### To do
Your answer must contain only the lines from the one containing "Intelligence | Q40: 9.25 -> 9.1" through the end of the entries below, reproduced character for character.

*** Data for this exercise ***

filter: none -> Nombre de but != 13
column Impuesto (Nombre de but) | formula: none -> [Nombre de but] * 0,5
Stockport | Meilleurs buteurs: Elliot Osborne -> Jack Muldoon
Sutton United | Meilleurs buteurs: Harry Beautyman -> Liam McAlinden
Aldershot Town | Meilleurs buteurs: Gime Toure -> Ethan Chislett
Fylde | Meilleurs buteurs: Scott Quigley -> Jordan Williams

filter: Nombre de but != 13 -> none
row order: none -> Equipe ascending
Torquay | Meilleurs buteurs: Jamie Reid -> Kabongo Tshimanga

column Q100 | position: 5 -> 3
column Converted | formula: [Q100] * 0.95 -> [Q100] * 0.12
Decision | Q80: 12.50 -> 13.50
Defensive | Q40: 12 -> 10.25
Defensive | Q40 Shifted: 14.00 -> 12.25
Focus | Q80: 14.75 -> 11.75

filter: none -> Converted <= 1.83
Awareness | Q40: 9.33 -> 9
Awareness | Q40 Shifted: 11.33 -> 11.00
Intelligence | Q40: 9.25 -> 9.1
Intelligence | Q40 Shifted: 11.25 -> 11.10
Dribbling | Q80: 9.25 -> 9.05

*** End of Data for this exercise ***

### Expected output
Intelligence | Q40: 9.25 -> 9.1
Intelligence | Q40 Shifted: 11.25 -> 11.10
Dribbling | Q80: 9.25 -> 9.05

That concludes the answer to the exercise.